А вот Рогатуны были похожи на вещи, которые прижились в их хозяйстве. Сам дядька Гришка — невысокий, однорукий, кругленький, на коротеньких ножках — очень уж напоминал горлачики, которыми позаставлены все полки, столы, лавки в хате. В этих горлачиках было и молоко, и березовый сок, и квас — даже самогонка стояла иногда в них, накрытая какою-нибудь фанеркою. Особенно дядька Гришка был похож на горлач с ручкой тогда, когда он в какой-нибудь беседе, раскрасневшись от выпитой чарки, упершись единственной рукой в бок и взявшись ею за широкий солдатский ремень, крутился посреди хаты меж танцоров,
притопывая коротенькими ногами,— ну точь-в-точь горла- чик на гончарном кругу. Поэтому у дядьки Гришки кроме прозвища Рогатун было еще и другое, не менее важное — Горлач.

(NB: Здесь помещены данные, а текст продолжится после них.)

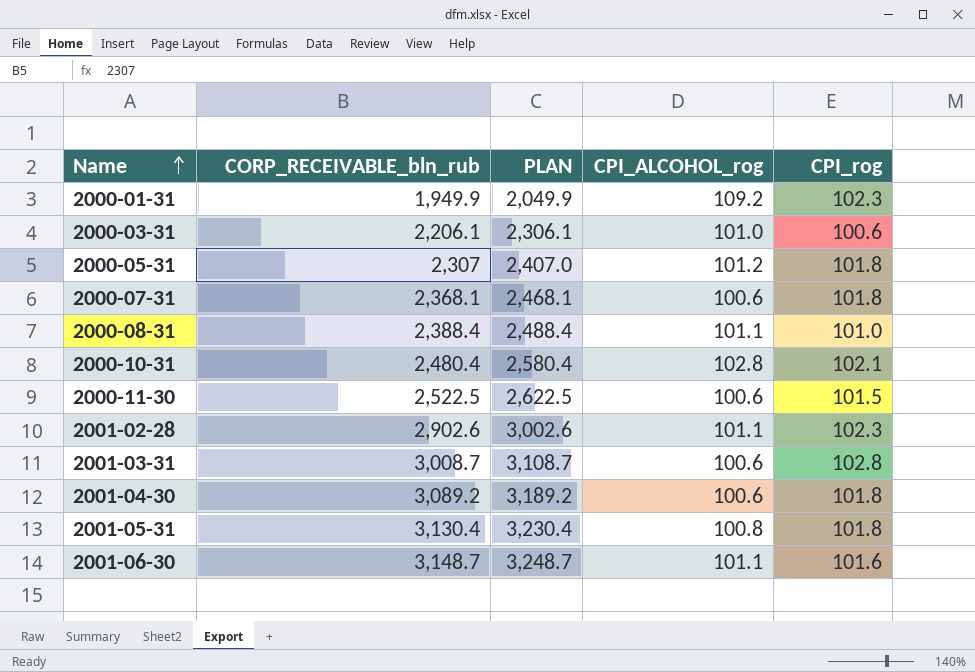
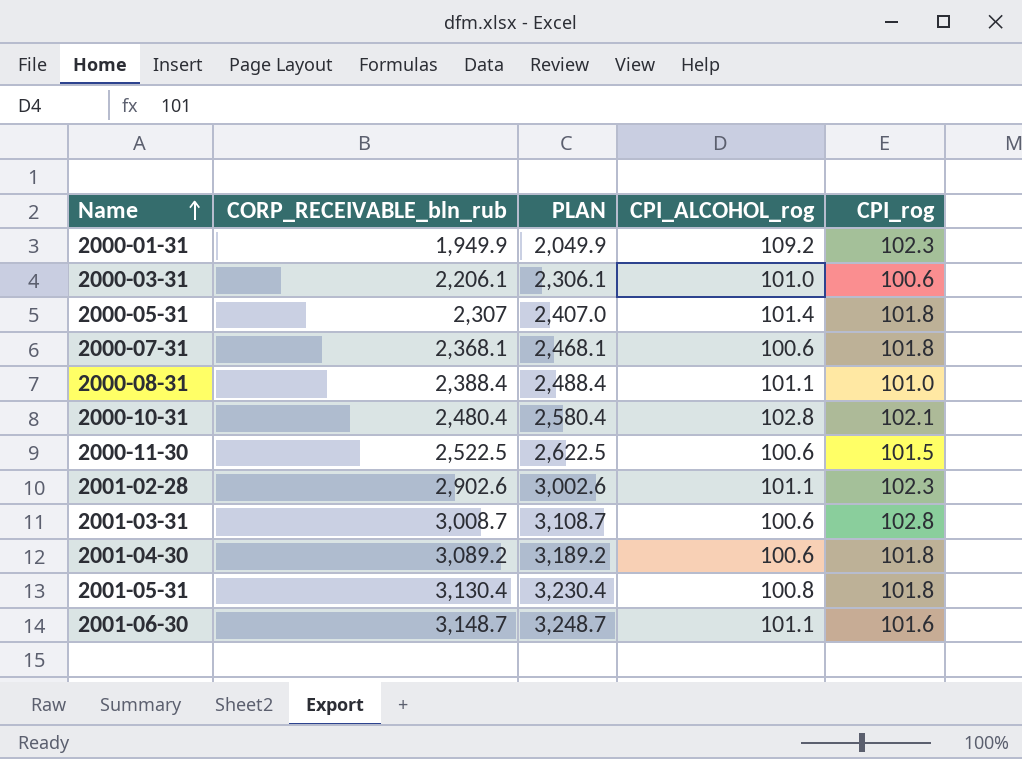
2000-05-31 | CPI_ALCOHOL_rog: 101.2 -> 101.4

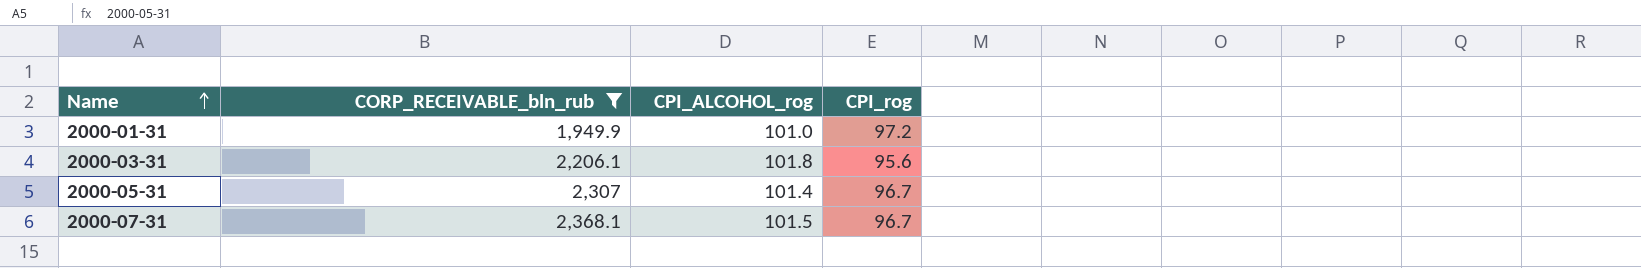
filter: none -> CORP_RECEIVABLE_bln_rub <= 2,368.1
column PLAN | formula: [CORP_RECEIVABLE_bln_rub] + 100 -> none
2000-01-31 | CPI_ALCOHOL_rog: 109.2 -> 101.0
2000-01-31 | CPI_rog: 102.3 -> 97.2
2000-03-31 | CPI_ALCOHOL_rog: 101.0 -> 101.8
2000-03-31 | CPI_rog: 100.6 -> 95.6
2000-05-31 | CPI_rog: 101.8 -> 96.7
2000-07-31 | CPI_ALCOHOL_rog: 100.6 -> 101.5
2000-07-31 | CPI_rog: 101.8 -> 96.7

Рогатуниха, тетка Прося, очень напоминала мне жернова. Такая же круглая,разделенная на две части черною юбкой и синей кофтой. Но, несмотря на ее тяжеловатость, она была такой подвижной — то тут, то там,— что временами казалось, будто у тетки Проси не две, а, как у настоящих жерновов, целых четыре ноги.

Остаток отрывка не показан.